Every day in the world of renewables brings the announcement of some fantastic project or advancement, followed soon afterwards by something even more spectacular.

The pursuit of efficiency is an obsession, and the queue of busy bodies working on new solutions to the age-old problems of cutting emissions and costs is very, very long.

Not all of them will get through, but the Australian Technologies Competition draws many into the light so that they may get a little closer to commercialisation.

The two categories in the competition that attract the attention of the renewables sector are New Energy and, to a large extent, Smart Cities. This year’s winner and runners-up were announced at the All-Energy conference in Melbourne in October.

WINNER: Wattwatchers

Smart meters are only as smart as the data fed into them, and the Wattwatchers monitoring device aims to hit the spot for metering and wattwatcherscontrol technology suited to behind-the-meter unregulated energy applications. “There is now a whole lot more activity behind the utility meter,” says Wattwatchers director communications and community networks Murray Hogarth.

Accurate data that is independent of the billing meter will be valuable as consumers shift towards smart systems where energy use can be monitored in real-time and optimised. “We’re providing utility-grade data but in real time and independently of utility billing systems and manufacturer’s systems,” Hogarth says. “The internet of things has arrived and the main food source is real-time data. Independent data empowers consumers.”

The 3G meters can be fitted to distribution boards to monitor circuits and communicate data to the cloud, for use in a software application such as Solar Analytics (as an example). The company is working on adding load control functions to the technology.

 

RUNNER-UP: MAKO Turbines

Lunar panels are yet to hit the market but another way to tap the moon’s energy is to run a turbine off tidal flows. That’s what MAKO Turbines has done, with a unit it’s trialling in the tidal estuary of the Tamar River, Tasmania. The turbine is just as effectively driven by rivers, canals and ocean currents. “It’s very flexible,” says MAKO managing director Douglas Hurt, who acknowledges input from the Australian Maritime College.

Turbine size will vary depending on use, with a 1m-diameter sweep suitable for canals and rivers, medium-sized turbines for islands or reefs and very large units possibly feeding grids, “particularly in North Asia”. One or two units are sufficient to meet the needs of a farm or household, he says, or arrays may extend along canal networks and replace diesel generation in island locations. “We’re working with a partner to install a network in Miyagi prefecture in Northern Japan.”

Depending on the flow rate, he expects output between 1 and 2kW, “for inexpensive turbines designed to be mass produced”.

In tidal areas the units are hung from platforms to keep maintenance costs down. For unidirectional flows, including tailraces of hydro dams, they’ll be mounted.

THIRD PLACE: SunSHIFT

The ambition of SunSHIFT’s large-scale solar plant offering is to make solar as modular and moveable as a diesel generator, says general manager Will Rayward-Smith. “Too many people are locked out of clean and affordable power,” he says, listing mines, remote communities and emerging markets struggling to attract investment. “Typically those people are locked into dirty and expensive diesel power.”sunshift-image-2

Modular moveable units cut the risk of assets being stranded, he says. “If your off-taker stops paying you, you can pick up your system and take it elsewhere.”

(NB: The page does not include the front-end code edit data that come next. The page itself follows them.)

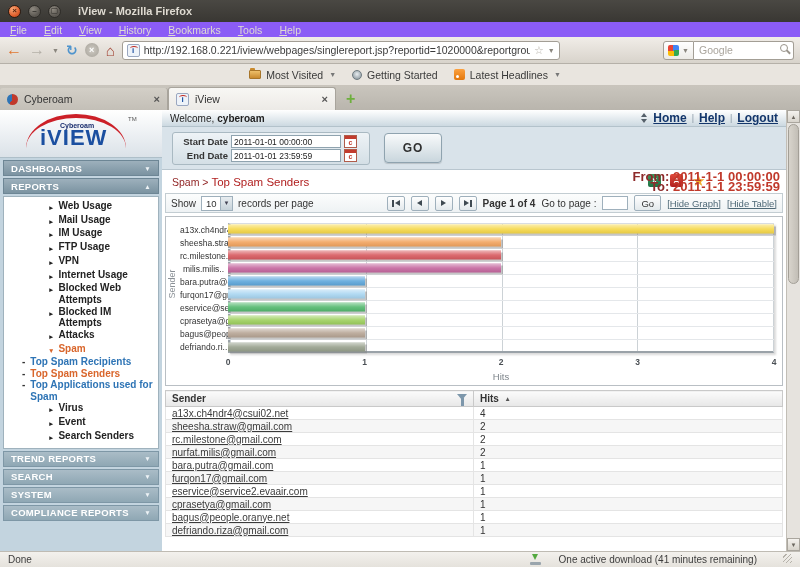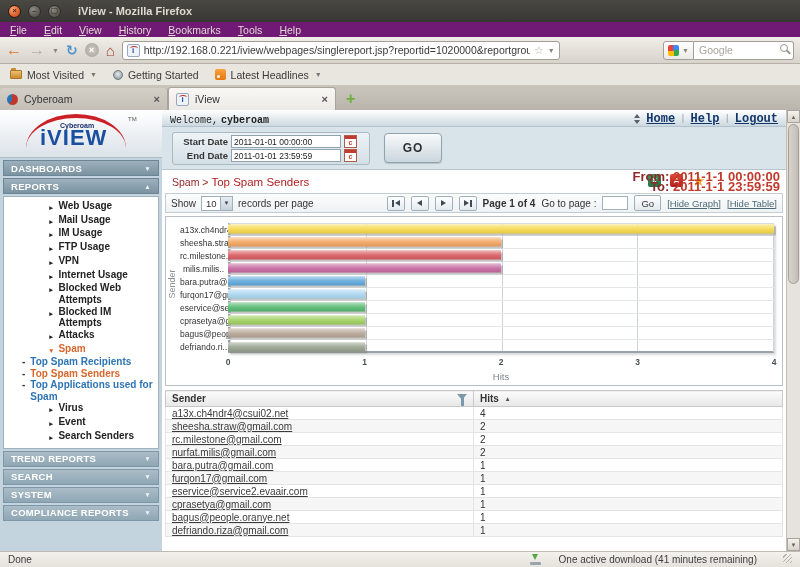"File" #menubar { background: #701a75 -> #8b5cf6 }
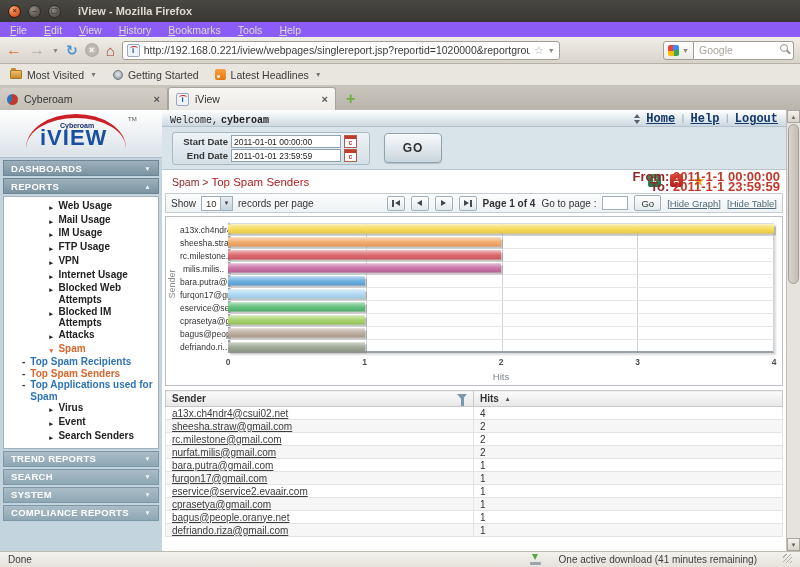"Most Visited" #bookmarksbar { justify-content: none -> center }
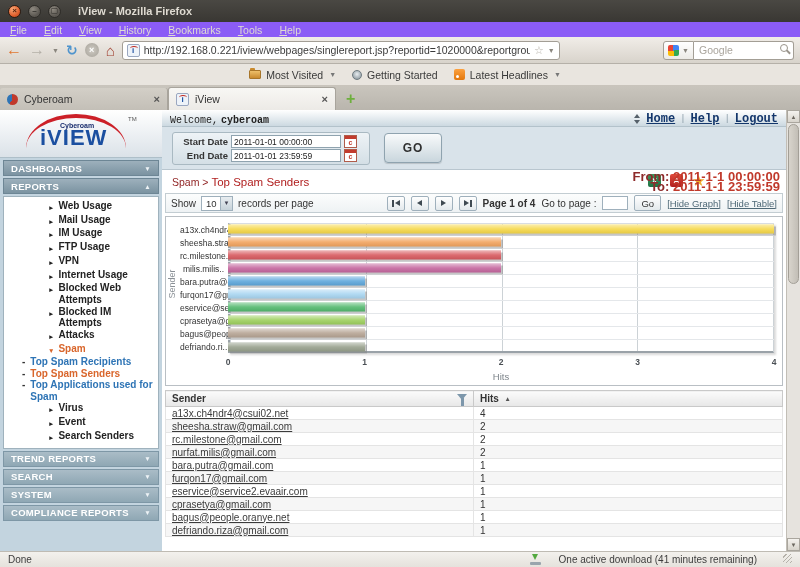"Welcome," #welcome-bar { align-items: flex-end -> center; font-family: Liberation Mono, monospace -> none }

A 1MW SunSHIFT system might fit into about thirty 20-foot shipping containers, he estimates, and fit on five three-trailer trucks. The company, which has benefited from two ARENA grants and is a subsidiary of Laing O’Rourke, ran a demonstration project last year at a construction worker village in remote Queensland and Rayward-Smith is looking at jobs across South America and sub-Saharan Africa, all on the 5-10MW scale.

There is about 60GW of diesel generation around the world, predicted to rise to 100GW by 2024. If SunSHIFT could take just 10% of that it would represent a market of about $25 billion, he says. “We’re ready to deliver, but we’ll always be refining the system.”

The plants use SunPower panels and ABB integration controls, with a battery partner under negotiation.

SunSHIFT also took the People’s Choice Award.